Drugs like angiotensin-converting enzyme (ACE) inhibitors, angiotensin-receptor blockers (ARBs) and beta-blockers are the gold standard for HF therapy, first author Bernadet T. Santema, a PhD candidate at University Medical Center Groningen, and colleagues wrote in The Lancet. But while pharmacological studies have established sex differences in the pharmacokinetics of these medications—at the same dose, maximum plasma concentrations of all three drug classes were up to 2.5 times higher in women than in men—society guidelines still promote sex-neutral target doses.
Santema et al. explained that since women typically have lower bodyweights, a higher proportion of body fat and lower plasma volume than men, they’re more likely to see a longer duration of action of lipophilic drugs and higher peak plasma concentrations of hydrophilic drugs than their male counterparts. And overtreating women can be dangerous—they have a 50% to 70% increased risk of experiencing adverse drug reactions compared to men.
Santema and her team performed a post-hoc analysis of BIOSTAT-CHF, a prospective study of patients in 11 European countries who were recommended for initiation and up-titration of ACE inhibitors or ARBs and beta-blockers.

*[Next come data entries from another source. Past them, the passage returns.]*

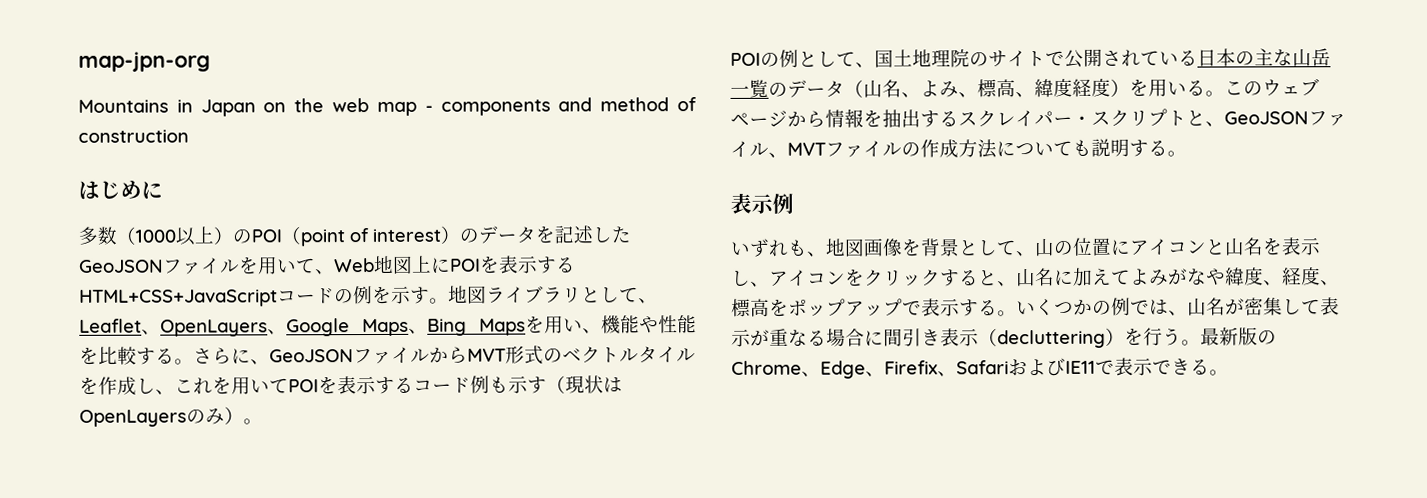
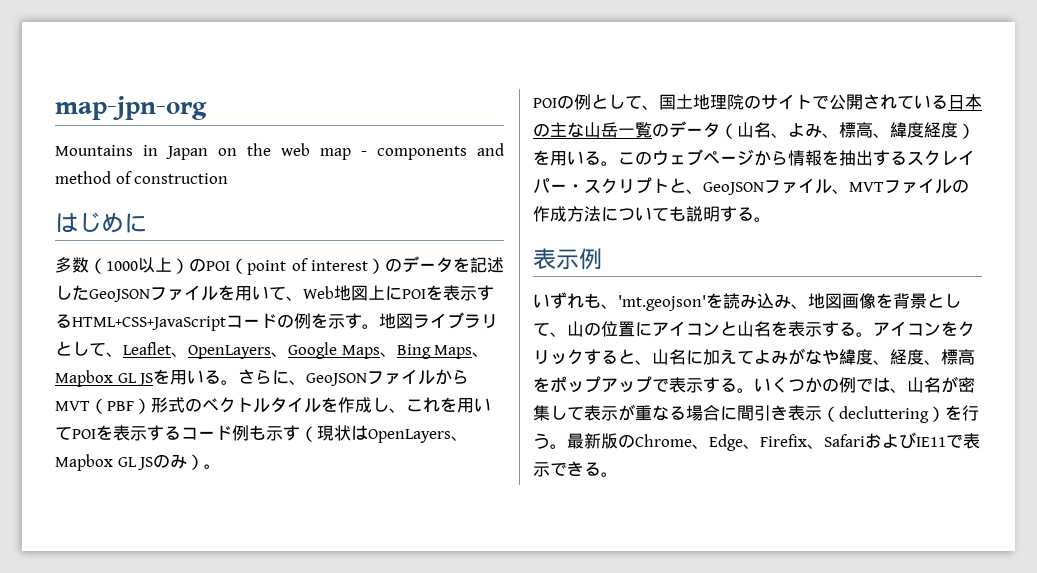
[525,315,697,335] [79,346,156,365] を用い、機能や性能を比較す -> [472,352,490,357] [55,369,205,387] 、Mapbox GL JSを用い
(506, 355) none -> [90,398,151,414] （PBF）
(187, 418) none -> [451,436,468,441] [55,454,154,471] 、Mapbox GL JS
(827, 254) none -> [618,293,808,311] 'mt.geojson'を読み込み、
[731,269,770,287] し、 -> [822,321,873,337] する。

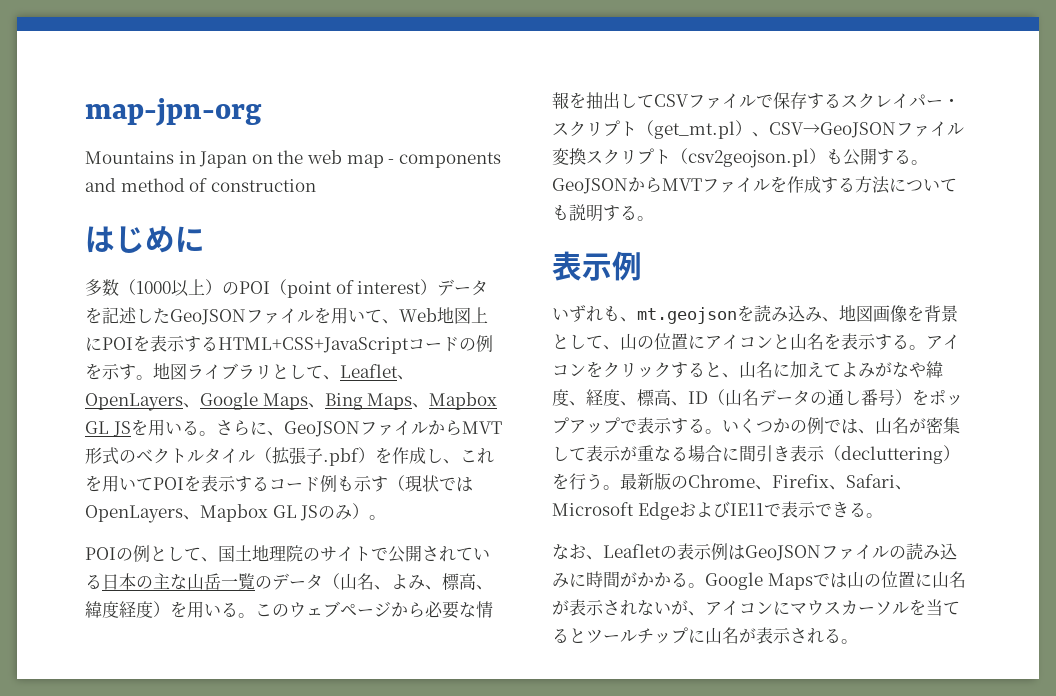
[385,258,402,272] の -> (438, 287) none
[90,398,151,414] （PBF） -> (502, 427) none
(321, 405) none -> [255,447,375,466] （拡張子.pbf）
(351, 433) none -> [439,477,456,491] で
(788, 158) none -> [425,601,476,619] 必要な
(873, 158) none -> [620,92,807,109] してCSVファイルで保存
[669,178,849,195] と、GeoJSONファイル、 -> [637,120,964,139] [552,148,928,168] [552,177,662,194] （get_mt.pl）、CSV→GeoJSONファイル変換スクリプト（csv2geojson.pl）も公開する。GeoJSONから
[952,179,969,193] [533,206,567,222] の作成 -> [770,176,855,193] を作成する
[618,295,706,311] 'mt.geojson' -> [637,307,737,324] mt.geojson
(975, 357) none -> [671,389,912,406] 、ID（山名データの通し番号）
[709,434,760,451] Edge、 -> (772, 487) none
(865, 440) none -> [895,485,912,490] [552,502,679,520] 、Microsoft Edge
(618, 474) none -> [552,543,957,561] [552,571,966,590] [552,599,960,616] [552,627,858,644] // なお、Leafletの表示例はGeoJSONファイルの読み込みに時間がかかる。Google Mapsでは山の位置に山名が表示されないが、アイコンにマウスカーソルを当てるとツールチップに山名が表示される。

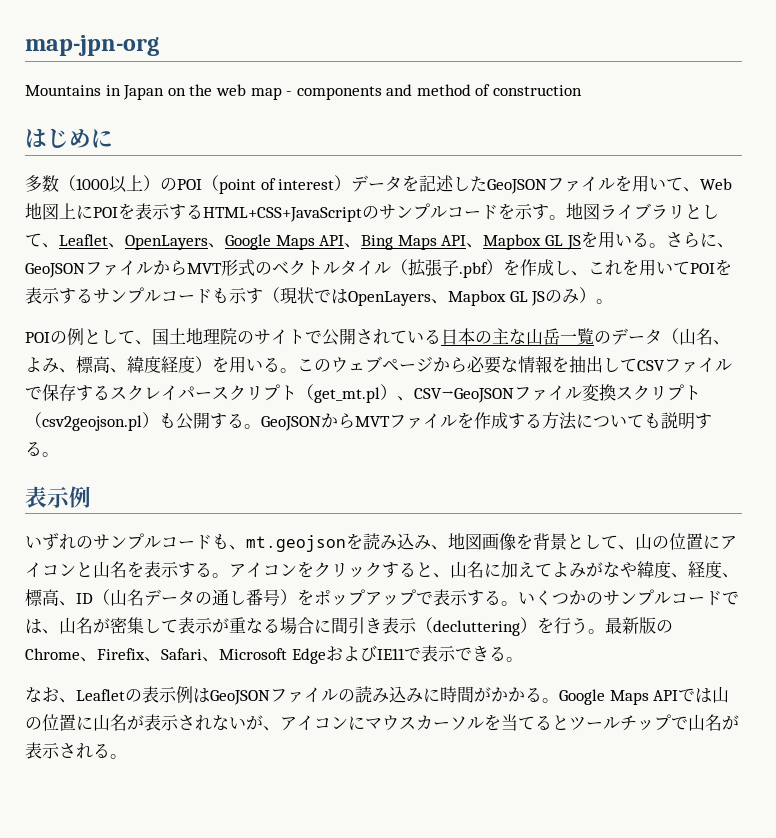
[408,335,493,352] コードの例 -> [362,203,498,220] のサンプルコード
(308, 401) none -> [319,235,345,246] API
(413, 401) none -> [441,235,467,246] API
[269,475,337,492] コード例 -> [93,287,212,304] サンプルコード
[943,98,960,107] ・ -> (212, 395) none
(603, 314) none -> [76,533,212,550] のサンプルコード
[807,417,824,434] 例 -> [603,589,722,606] サンプルコード
(813, 581) none -> [653,690,679,701] API
[688,629,705,643] に -> [671,716,688,730] で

The researchers limited their study to patients with left ventricular ejection fraction of less than 40% and excluded people who died within the first three months of treatment.

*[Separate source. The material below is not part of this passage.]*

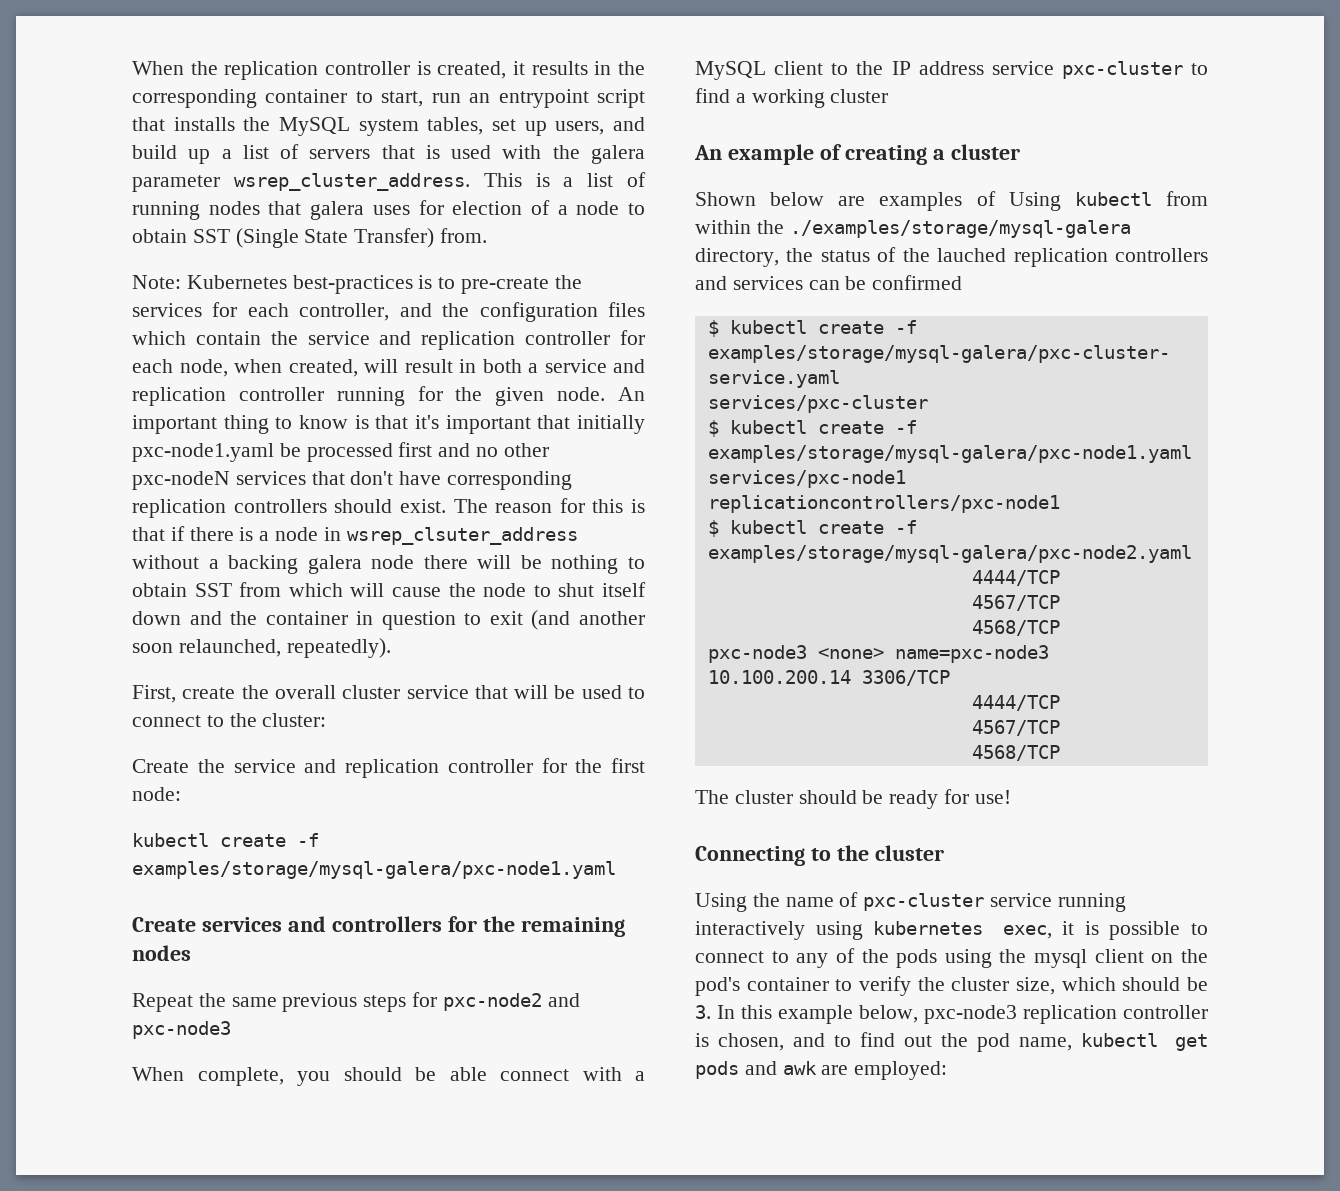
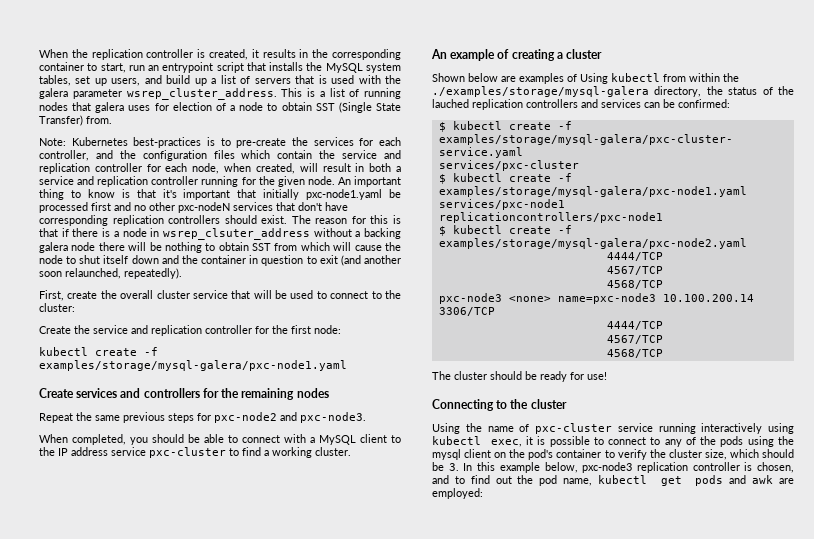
[132,1021,231,1039] [132,1067,284,1086] pxc-node3 // When complete, -> [300,412,366,423] [39,434,126,445] pxc-node3. // When completed,
(487, 1074) none -> [228,435,238,443] to
[830,89,889,103] cluster -> [315,447,351,456] cluster.
[872,275,963,290] confirmed -> [678,99,730,108] confirmed:
[873,921,984,935] kubernetes -> [432,436,481,445] kubectl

Ultimately, Santema and her co-authors’ study population comprised 1,308 men and 402 women with HF with reduced ejection fraction (HFrEF). On average, women in the study were older, shorter and had lower bodyweights than men, but BMI didn’t differ significantly between the sexes.
A similar number of men and women reached guideline-recommended target doses of ACE inhibitors or ARBs (25% vs. 23%, respectively), and beta-blockers (14% vs. 13%, respectively). Santema’s team found that in men, the lowest risks of death or hospitalization for HF occurred at 100% of the recommended dose of ACE inhibitors, ARBs and beta-blockers; in women, risk was 30% lower at 50% of the recommended doses, with no further decrease in risk at higher dose levels.

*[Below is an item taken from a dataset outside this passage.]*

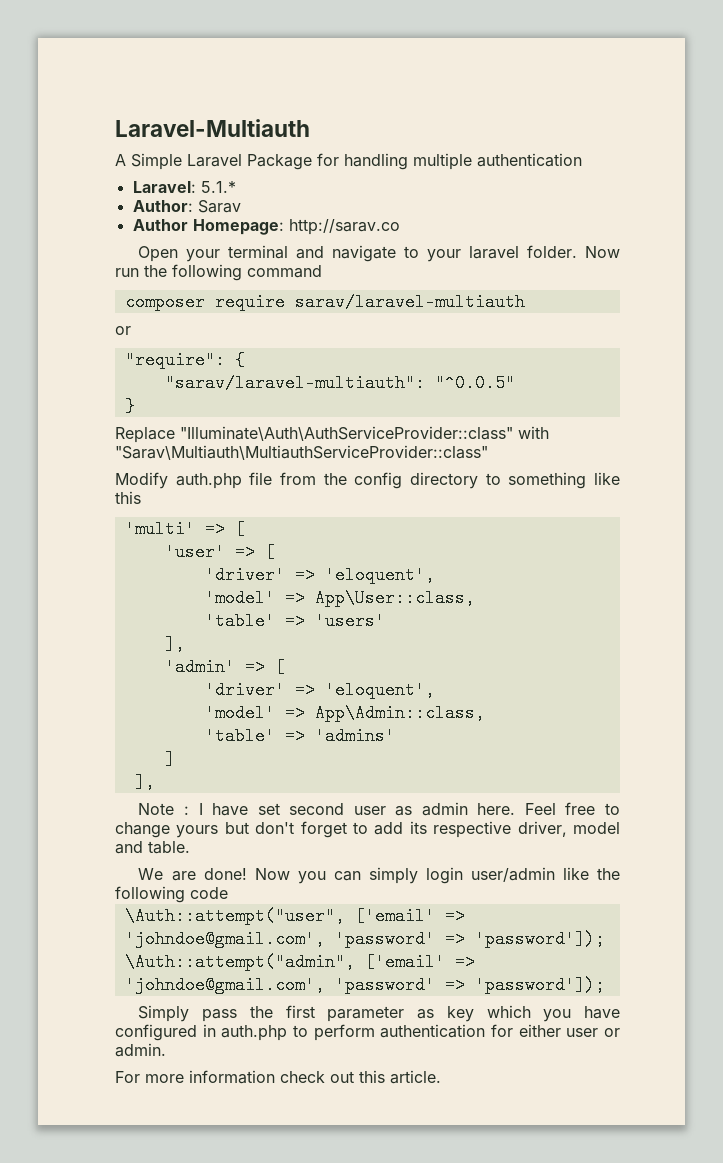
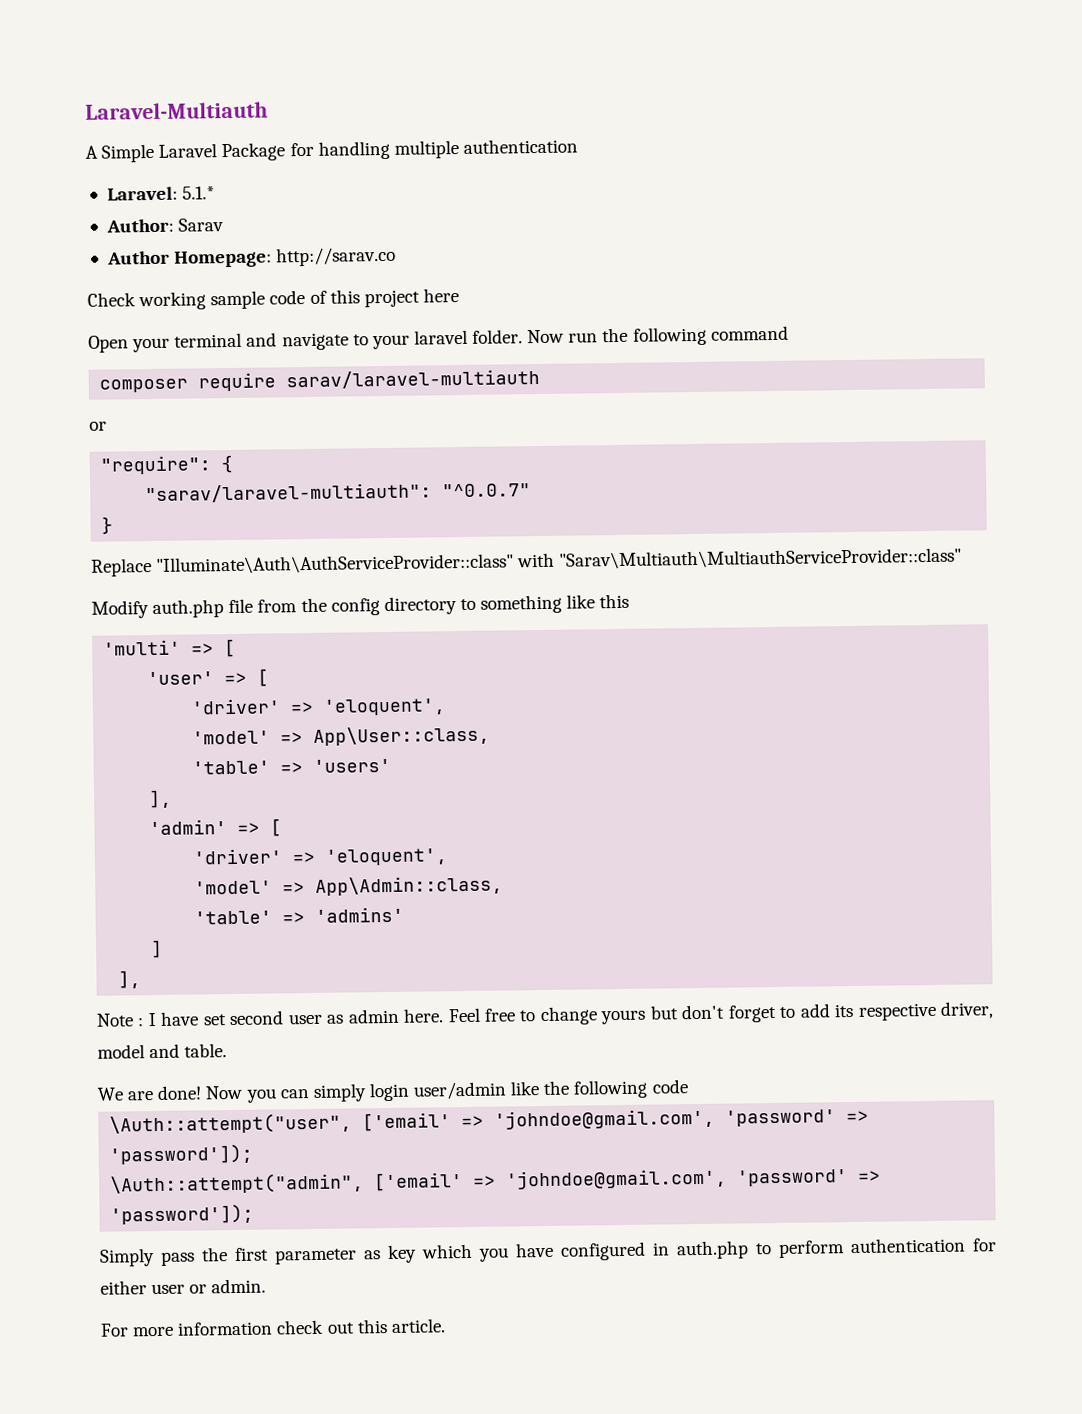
(400, 227) none -> [87,288,459,311] // Check working sample code of this project here
[434,374,515,392] "^0.0.5" -> [442,483,532,498] "^0.0.7"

The authors said their observed sex differences persisted after adjusting for clinical covariates. They validated their results in an independent cohort of 3,539 men and 961 women with HFrEF in the ASIAN-HF study, again finding women achieved 30% reduced risk at half the dose of men.
Santema et al. said their study suggests women with HFrEF might need lower doses of ACE inhibitors, ARBs and beta-blockers than men, seriously calling into question the optimum dosages of the drugs and the accuracy of society guidelines.
“Because of the under-representation of women with HFrEF in all previous clinical drug trials, and in the absence of prospective sex-specific dose-finding clinical trials of current therapies, this is the best available evidence with regards to the optimal dose levels of medication for heart failure in men and women separately,” the authors wrote.
In a related comment, editorialists Heather P. Whitley and Warren D. Smith, both of the Auburn University Harrison School of Pharmacy, called Santema and co-authors’ study a “thoughtful and thorough investigation” that draws attention to something important in HFrEF research.
“This post-hoc analysis sheds light on an area otherwise devoid of data needed to tailor HFrEF pharmacotherapy by sex,” they wrote. “Although adverse drug reaction rates were not directly evaluated in Santema and colleagues’ study, the observation of maximum therapeutic benefits for women being achieved at a lower dose is an important finding.”